** Required action **
Beneath this line are the data; copy exactly the part of them that opens with the line containing "- The slides" and closes with the line containing "bikelanes.ipynb contains a", and only that part.

____ Data provided

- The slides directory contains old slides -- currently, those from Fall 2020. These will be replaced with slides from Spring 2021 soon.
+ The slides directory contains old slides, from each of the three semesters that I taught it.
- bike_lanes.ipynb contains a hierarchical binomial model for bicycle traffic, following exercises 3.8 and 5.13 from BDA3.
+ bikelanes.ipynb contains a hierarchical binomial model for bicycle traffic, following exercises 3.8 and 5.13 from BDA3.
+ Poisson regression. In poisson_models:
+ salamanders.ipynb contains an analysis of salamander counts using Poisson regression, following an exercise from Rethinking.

________
____ Data provided

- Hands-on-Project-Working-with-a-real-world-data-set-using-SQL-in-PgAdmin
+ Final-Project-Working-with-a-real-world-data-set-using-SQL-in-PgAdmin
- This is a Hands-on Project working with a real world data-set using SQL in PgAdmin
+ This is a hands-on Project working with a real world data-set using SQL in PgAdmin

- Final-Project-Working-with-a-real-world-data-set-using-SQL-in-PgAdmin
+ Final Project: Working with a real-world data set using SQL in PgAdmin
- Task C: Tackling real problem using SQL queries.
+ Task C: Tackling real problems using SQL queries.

________

** Task solution **
- The slides directory contains old slides -- currently, those from Fall 2020. These will be replaced with slides from Spring 2021 soon.
+ The slides directory contains old slides, from each of the three semesters that I taught it.
- bike_lanes.ipynb contains a hierarchical binomial model for bicycle traffic, following exercises 3.8 and 5.13 from BDA3.
+ bikelanes.ipynb contains a hierarchical binomial model for bicycle traffic, following exercises 3.8 and 5.13 from BDA3.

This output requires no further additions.